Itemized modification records
------------------------

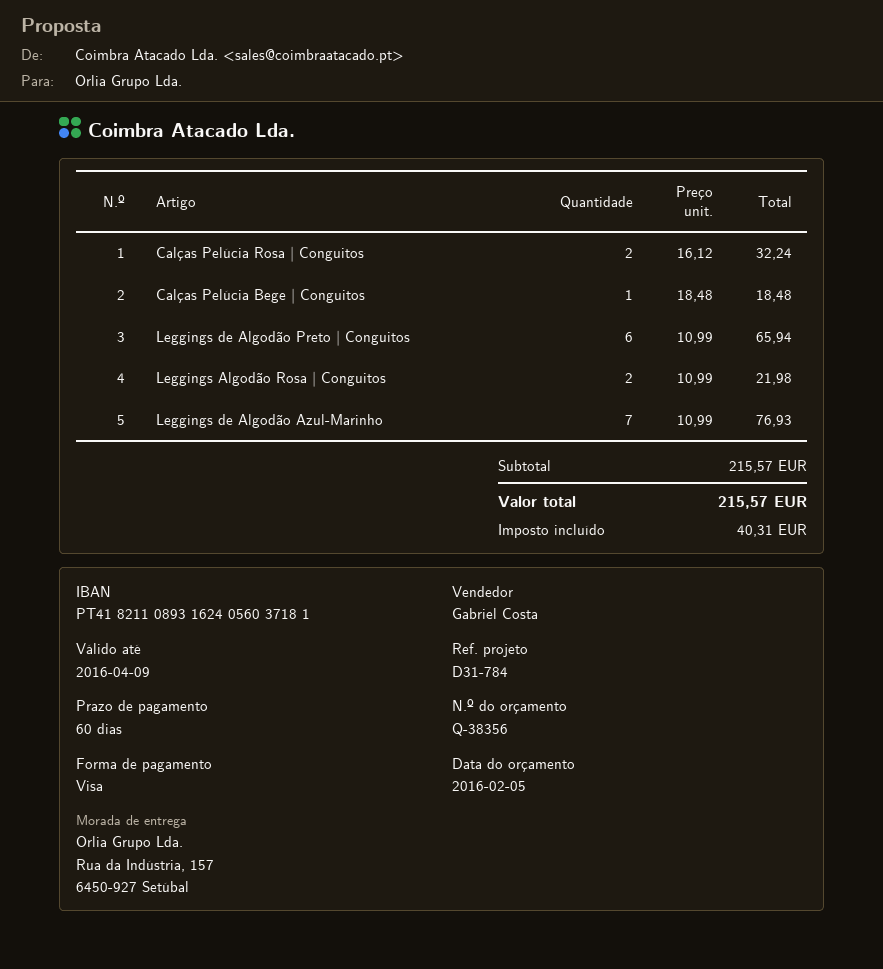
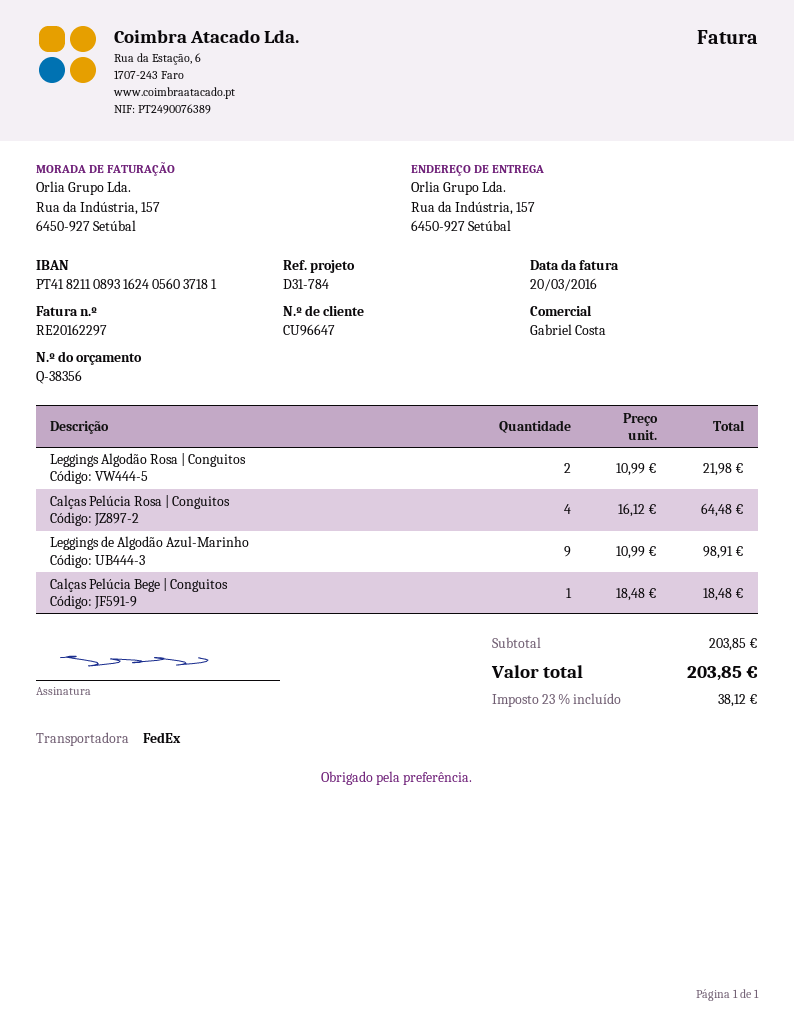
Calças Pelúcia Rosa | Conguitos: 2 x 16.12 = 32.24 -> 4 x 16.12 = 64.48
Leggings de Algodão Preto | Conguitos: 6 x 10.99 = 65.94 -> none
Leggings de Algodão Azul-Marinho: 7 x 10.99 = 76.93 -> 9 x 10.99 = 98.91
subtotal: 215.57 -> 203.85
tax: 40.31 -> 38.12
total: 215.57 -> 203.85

------------------------

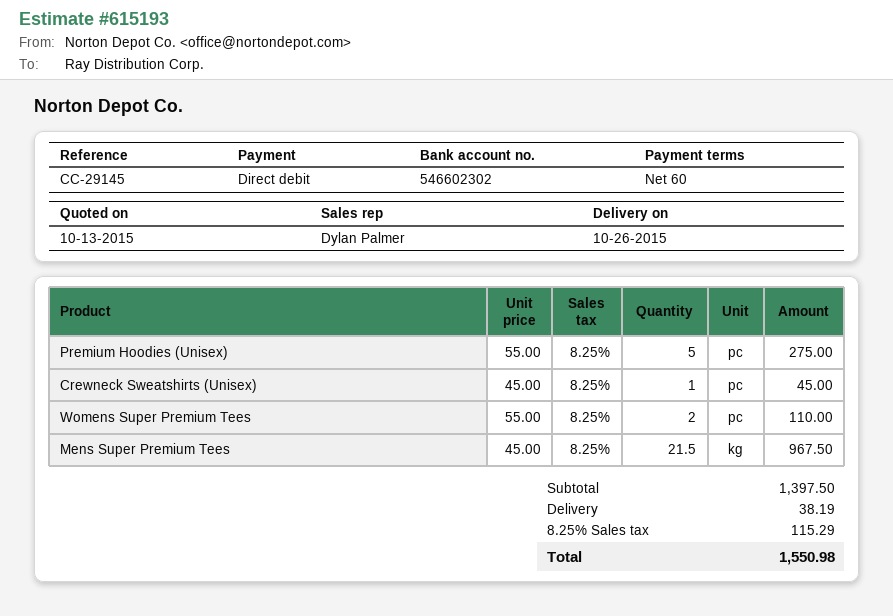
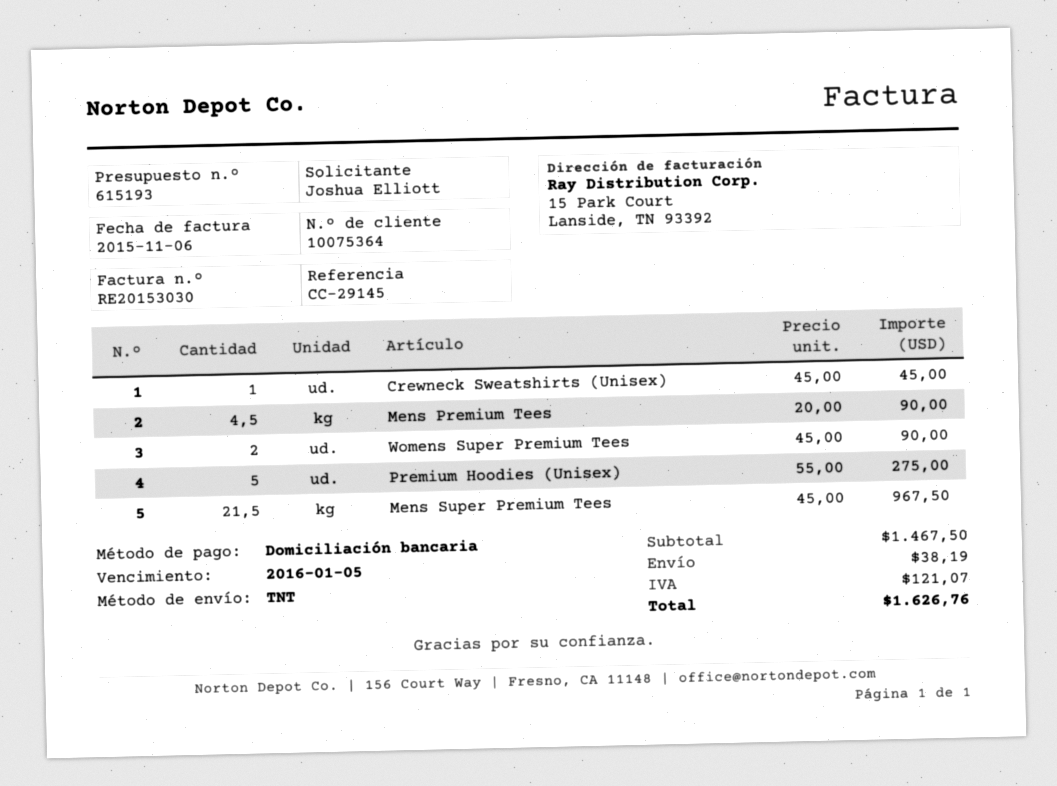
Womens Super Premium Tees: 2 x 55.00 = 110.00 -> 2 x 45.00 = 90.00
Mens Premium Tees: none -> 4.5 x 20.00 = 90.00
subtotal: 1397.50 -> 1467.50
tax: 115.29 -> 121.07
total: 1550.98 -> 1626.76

------------------------

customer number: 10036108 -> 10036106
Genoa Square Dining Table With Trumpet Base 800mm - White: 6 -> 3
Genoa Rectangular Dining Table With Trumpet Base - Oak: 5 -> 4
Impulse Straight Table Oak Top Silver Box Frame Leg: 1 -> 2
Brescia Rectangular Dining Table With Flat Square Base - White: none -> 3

------------------------

■ Try it: Given the records above, reproduce precisely and only the lines between the line holding "Genoa Square Dining" and the line holding "Brescia Rectangular Dining", inclusive.

■ Expected answer:
Genoa Square Dining Table With Trumpet Base 800mm - White: 6 -> 3
Genoa Rectangular Dining Table With Trumpet Base - Oak: 5 -> 4
Impulse Straight Table Oak Top Silver Box Frame Leg: 1 -> 2
Brescia Rectangular Dining Table With Flat Square Base - White: none -> 3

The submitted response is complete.